“A Paixão Segundo G.H.”, publicado em 1964, é uma das obras mais desafiadoras e profundas de Clarice Lispector. Longe de uma narrativa tradicional, o romance mergulha no interior da mente da narradora-protagonista, identificada apenas pelas iniciais G.H., conduzindo o leitor por uma jornada de desconstrução do eu e confrontação com o abismo existencial.
Tudo começa quando G.H., uma mulher de classe média do Rio de Janeiro, entra no quarto da empregada que havia acabado de deixar seu emprego. Esperando encontrar desordem ou sujeira, ela se depara com um ambiente limpo, austero e quase sagrado. No meio desse cenário, um acontecimento aparentemente banal – o esmagamento de uma barata – desencadeia uma epifania avassaladora. O nojo, o medo e a contemplação da criatura desencadeiam uma crise ontológica, e G.H. começa a refletir sobre a essência da existência, de Deus, do tempo e de si mesma.
A narrativa é conduzida em fluxo de consciência, com frases longas, parágrafos densos e construções poéticas que desafiam as convenções literárias. Clarice Lispector transforma o acontecimento cotidiano em um espelho do ser, e G.H. passa a questionar tudo o que sabia sobre sua identidade, suas certezas e seu lugar no mundo.
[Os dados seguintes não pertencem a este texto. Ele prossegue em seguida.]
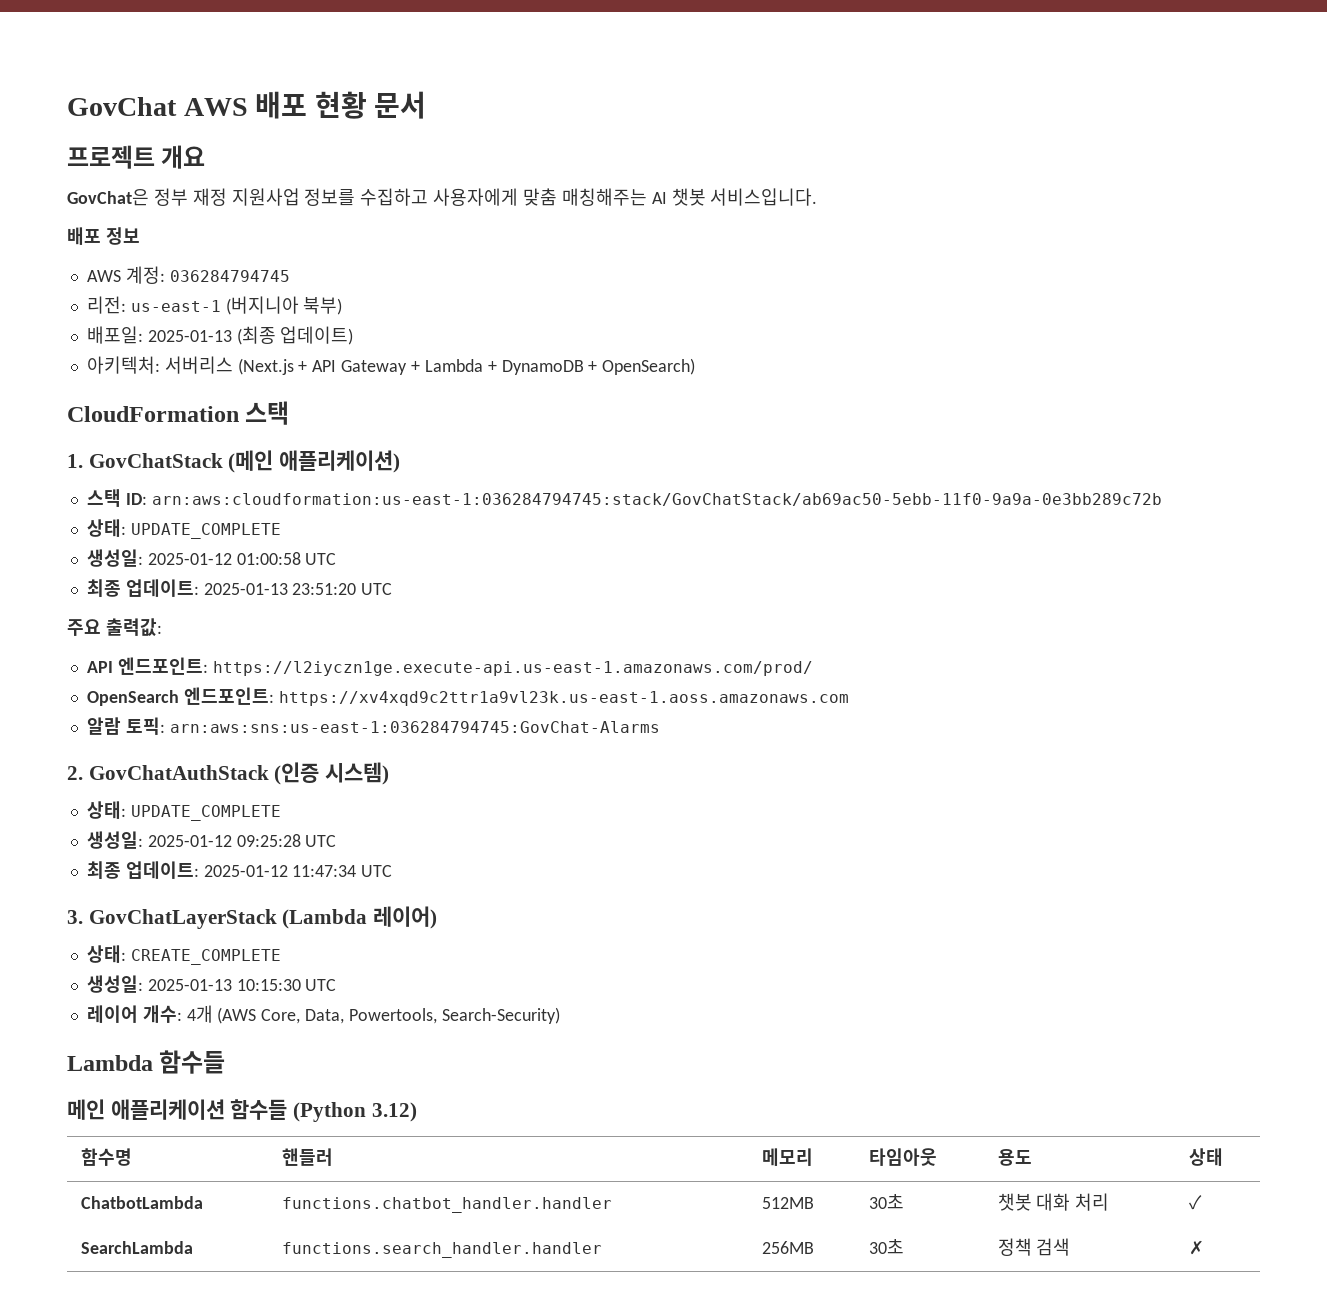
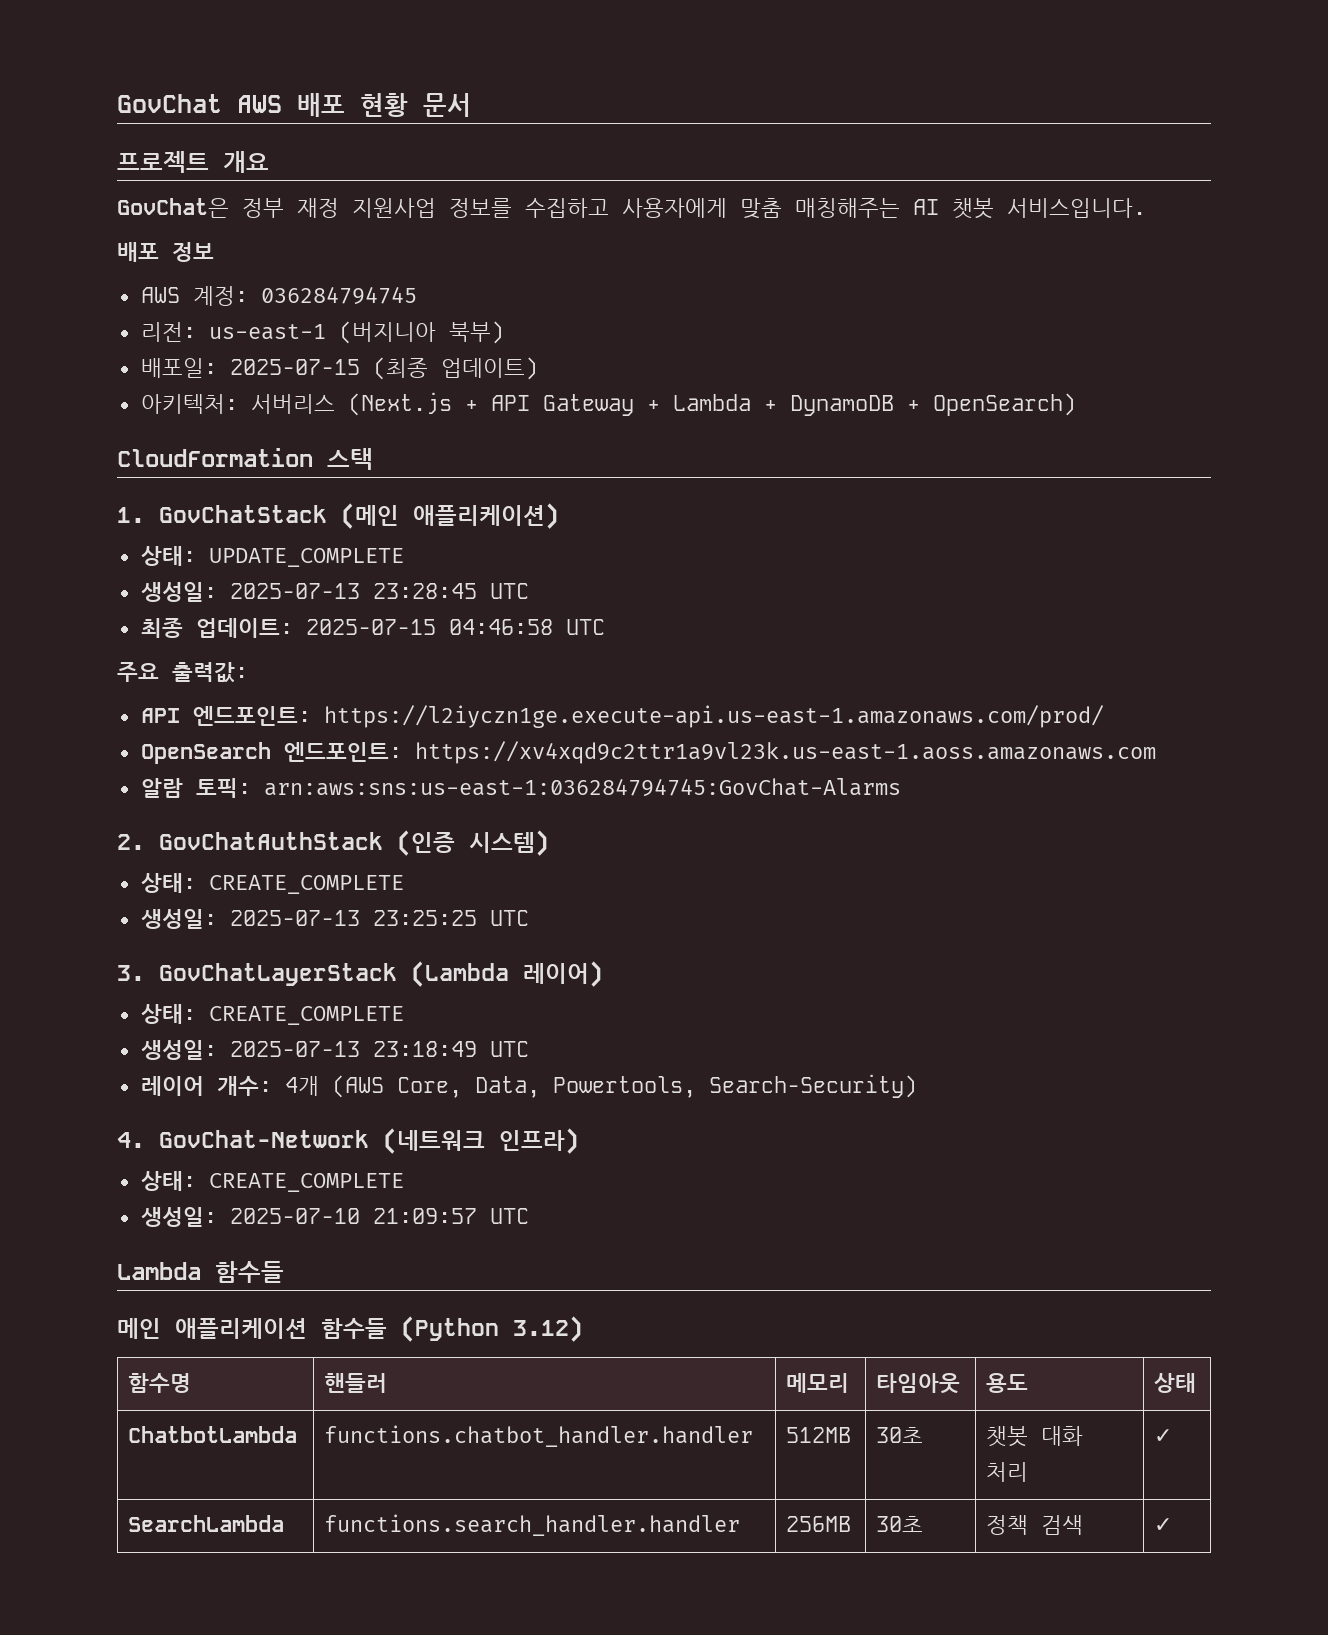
- 배포일: 2025-01-13 (최종 업데이트)
+ 배포일: 2025-07-15 (최종 업데이트)
- 스택 ID: arn:aws:cloudformation:us-east-1:036284794745:stack/GovChatStack/ab69ac50-5ebb-11f0-9a9a-0e3bb289c72b
  상태: UPDATE_COMPLETE
- 생성일: 2025-01-12 01:00:58 UTC
- 최종 업데이트: 2025-01-13 23:51:20 UTC
+ 생성일: 2025-07-13 23:28:45 UTC
+ 최종 업데이트: 2025-07-15 04:46:58 UTC
  2. GovChatAuthStack (인증 시스템)
- 상태: UPDATE_COMPLETE
- 생성일: 2025-01-12 09:25:28 UTC
- 최종 업데이트: 2025-01-12 11:47:34 UTC
+ 상태: CREATE_COMPLETE
+ 생성일: 2025-07-13 23:25:25 UTC
- 생성일: 2025-01-13 10:15:30 UTC
+ 생성일: 2025-07-13 23:18:49 UTC
+ 4. GovChat-Network (네트워크 인프라)
+ 상태: CREATE_COMPLETE
+ 생성일: 2025-07-10 21:09:57 UTC
- SearchLambda | functions.search_handler.handler | 256MB | 30초 | 정책 검색 | ✗
+ SearchLambda | functions.search_handler.handler | 256MB | 30초 | 정책 검색 | ✓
A barata, nesse contexto, torna-se símbolo do informe, da matéria bruta e do inominável – aquilo que antecede a linguagem e destrói os contornos do ego.
“A Paixão Segundo G.H.” é um livro de revelações, mas também de silêncios. Clarice Lispector não oferece respostas, apenas a vivência intensa da dúvida. O título faz referência direta à paixão de Cristo, sugerindo um percurso de sofrimento e purificação espiritual. No entanto, o sacrifício aqui é interno: trata-se de matar o eu que se reconhecia como estável, e emergir no desconhecido, no que não tem nome, no que é antes do pensamento.
Há, ao longo do romance, uma constante tensão entre a linguagem e o indizível. G.H. tenta narrar sua experiência, mas reconhece a limitação das palavras para expressar o que sente. Isso transforma a leitura em um exercício de introspecção e escuta: o leitor é convocado a participar da experiência, a atravessar seus próprios labirintos internos.
A obra também levanta questões sobre classe, servidão, culpa e o papel da mulher na sociedade. A relação entre G.H. e a empregada ausente se insinua como pano de fundo de um drama maior – o da diferença, da alteridade e da alienação social.
Com “A Paixão Segundo G.H.”, Clarice Lispector atingiu um dos pontos mais altos da literatura existencial brasileira. O livro é exigente, intenso e perturbador. Não oferece conforto, mas revelações. Não propõe narrativas fáceis, mas experiências transformadoras.
Ler “A Paixão Segundo G.H.” é confrontar-se com o mistério do ser e com a fragilidade da identidade. É descer aos porões da consciência, encarar a barata – e a si mesmo – sem mediações. É um convite à paixão mais radical: a de existir.